## EXERCISE REQUIREMENTS
All records below must be reproduced exactly, although any pictures they contain are to be omitted.

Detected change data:
###

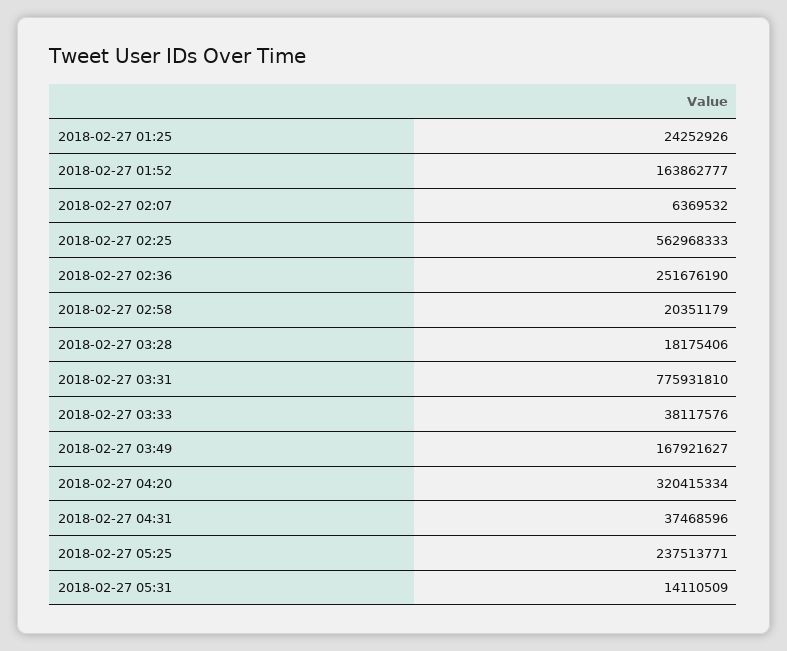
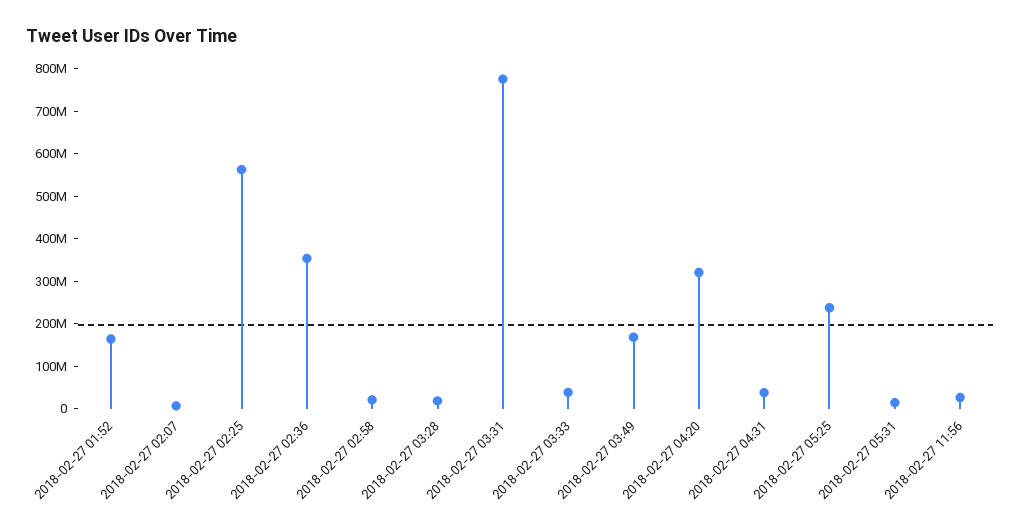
2018-02-27 01:25: 24252926 -> none
2018-02-27 02:36: 251676190 -> 360000000
2018-02-27 11:56: none -> 20000000

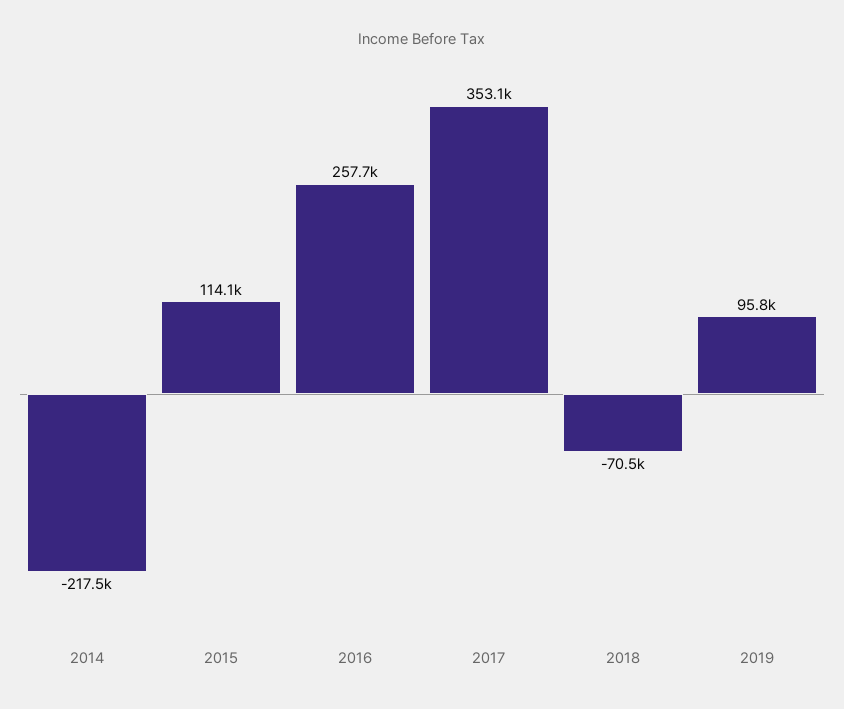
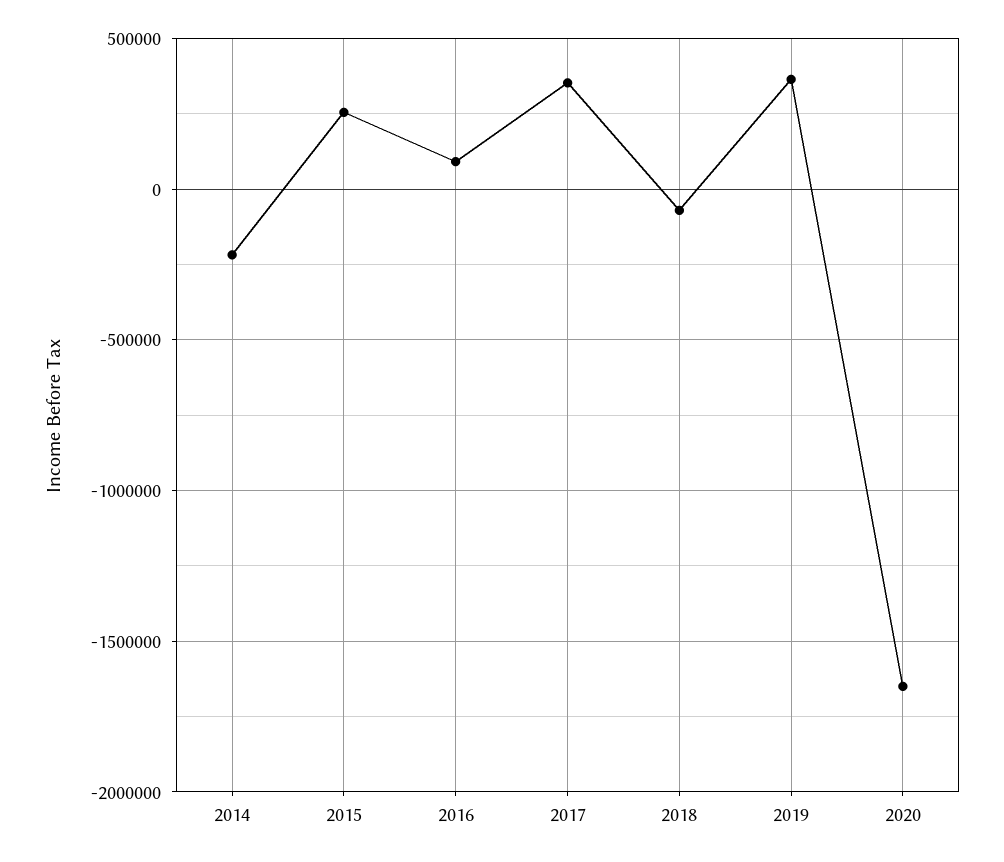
2015: 114100 -> 250000
2016: 257700 -> 100000
2019: 95800 -> 350000
2020: none -> -1650000

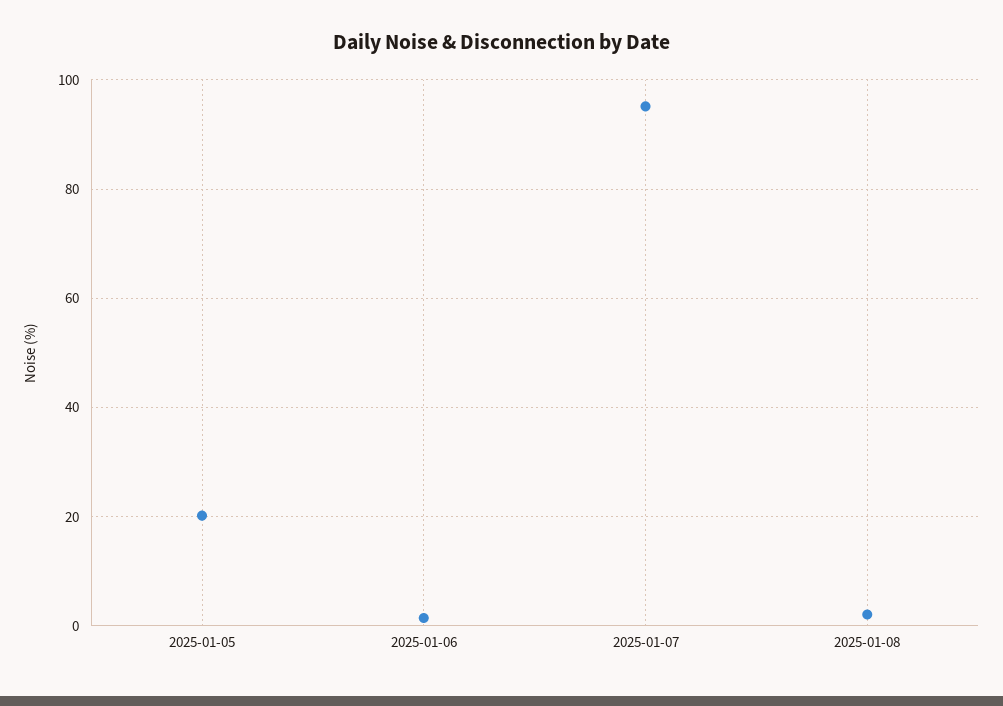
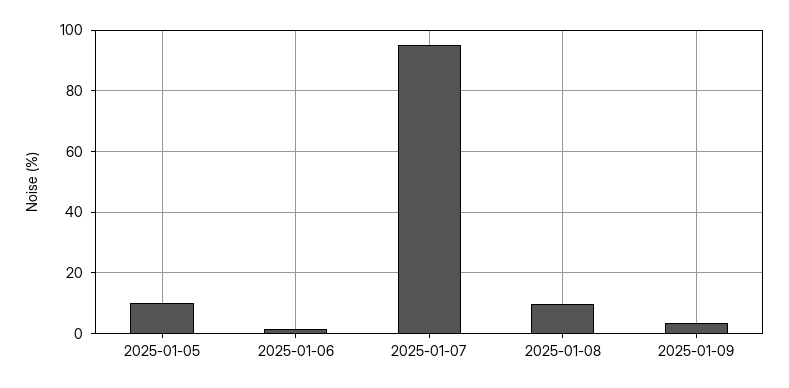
2025-01-05: 20 -> 10
2025-01-08: 2 -> 10
2025-01-09: none -> 4

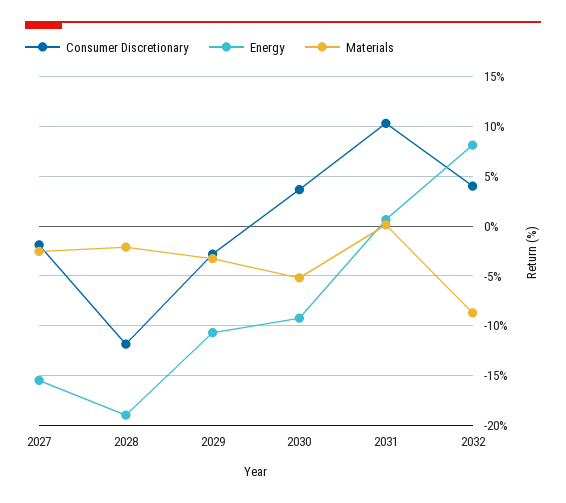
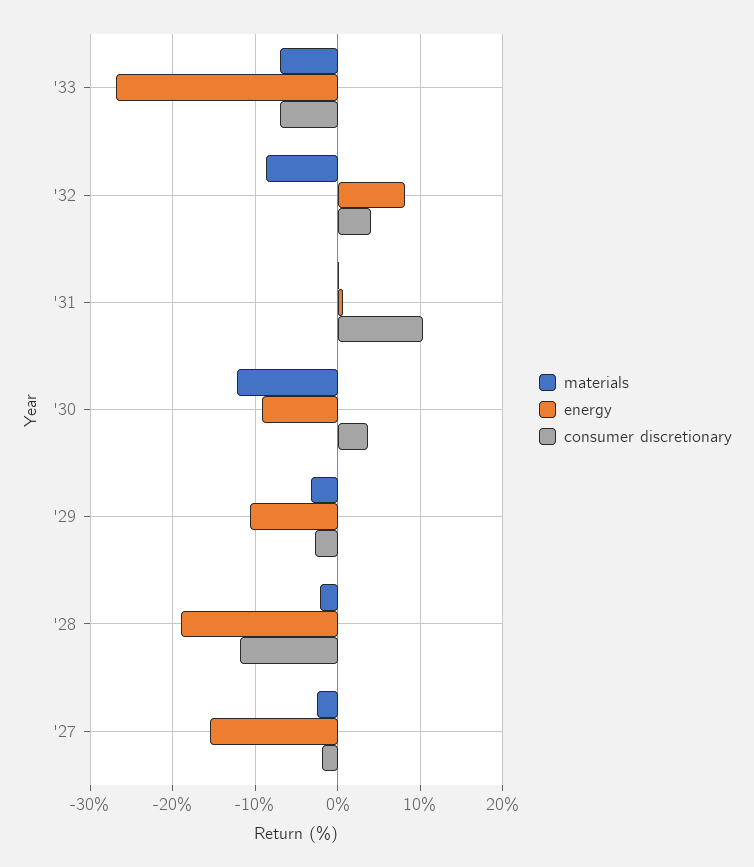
Materials, 2030: -5 -> -12
Materials, '33: none -> -7
Energy, '33: none -> -27
Consumer Discretionary, '33: none -> -7

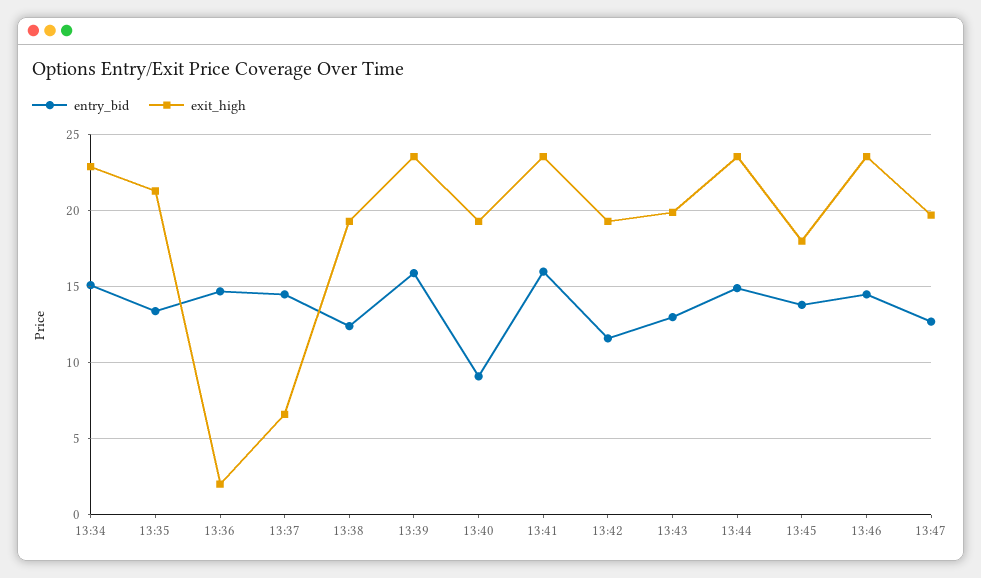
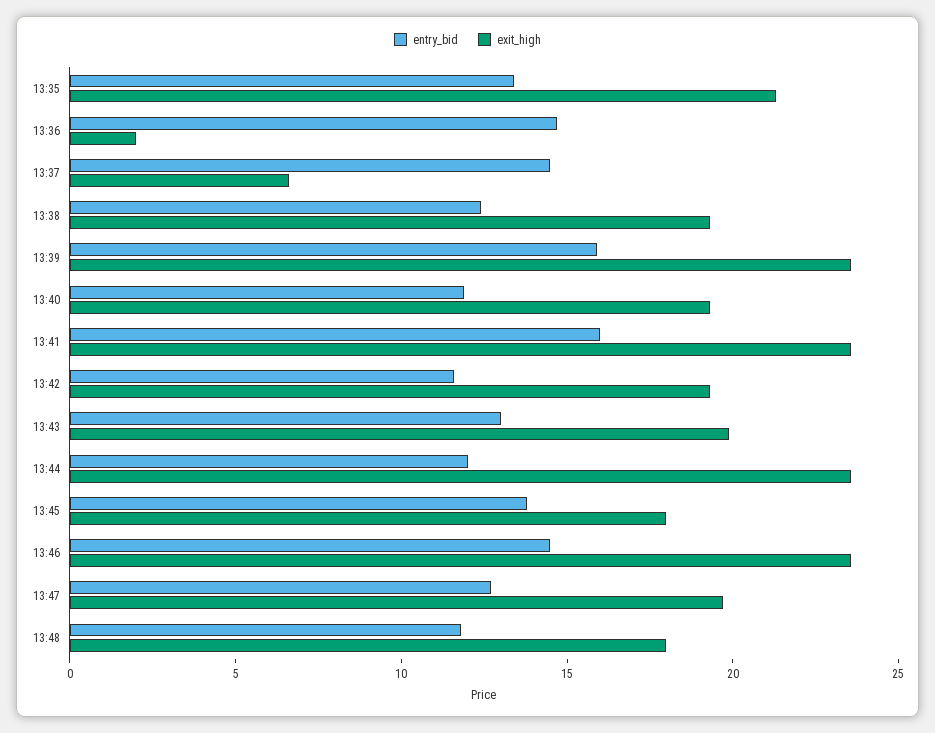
entry_bid, 13:34: 15 -> none
exit_high, 13:34: 23 -> none
entry_bid, 13:40: 9 -> 12
entry_bid, 13:44: 15 -> 12
entry_bid, 13:48: none -> 12
exit_high, 13:48: none -> 18

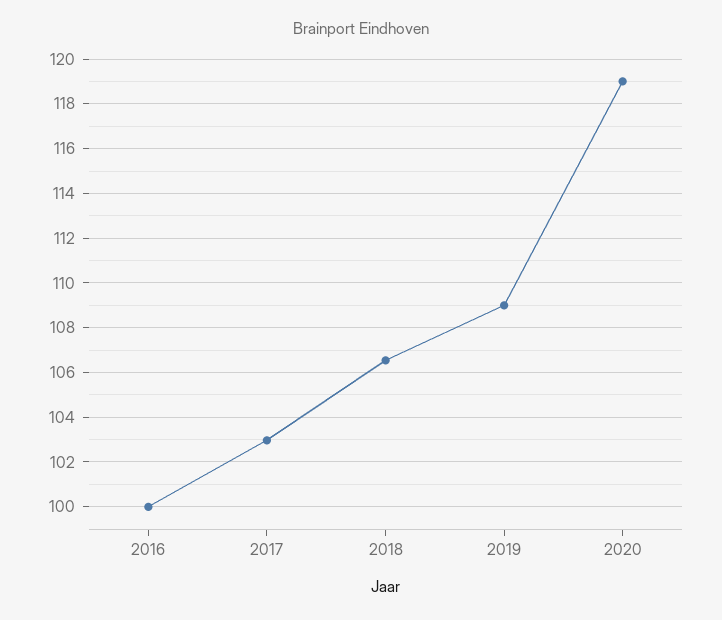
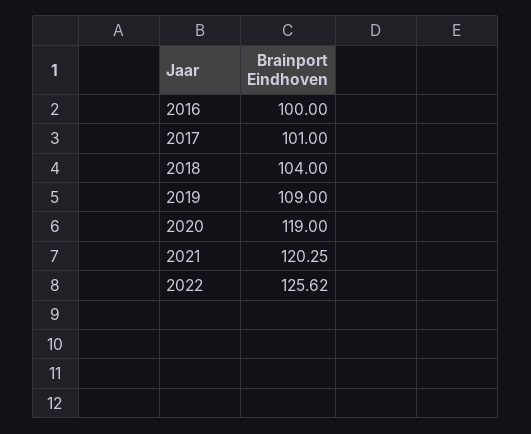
2017: 103 -> 101
2018: 106.5 -> 104
2021: none -> 120.25
2022: none -> 125.62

###

## TASK ANSWER
2018-02-27 01:25: 24252926 -> none
2018-02-27 02:36: 251676190 -> 360000000
2018-02-27 11:56: none -> 20000000

2015: 114100 -> 250000
2016: 257700 -> 100000
2019: 95800 -> 350000
2020: none -> -1650000

2025-01-05: 20 -> 10
2025-01-08: 2 -> 10
2025-01-09: none -> 4

Materials, 2030: -5 -> -12
Materials, '33: none -> -7
Energy, '33: none -> -27
Consumer Discretionary, '33: none -> -7

entry_bid, 13:34: 15 -> none
exit_high, 13:34: 23 -> none
entry_bid, 13:40: 9 -> 12
entry_bid, 13:44: 15 -> 12
entry_bid, 13:48: none -> 12
exit_high, 13:48: none -> 18

2017: 103 -> 101
2018: 106.5 -> 104
2021: none -> 120.25
2022: none -> 125.62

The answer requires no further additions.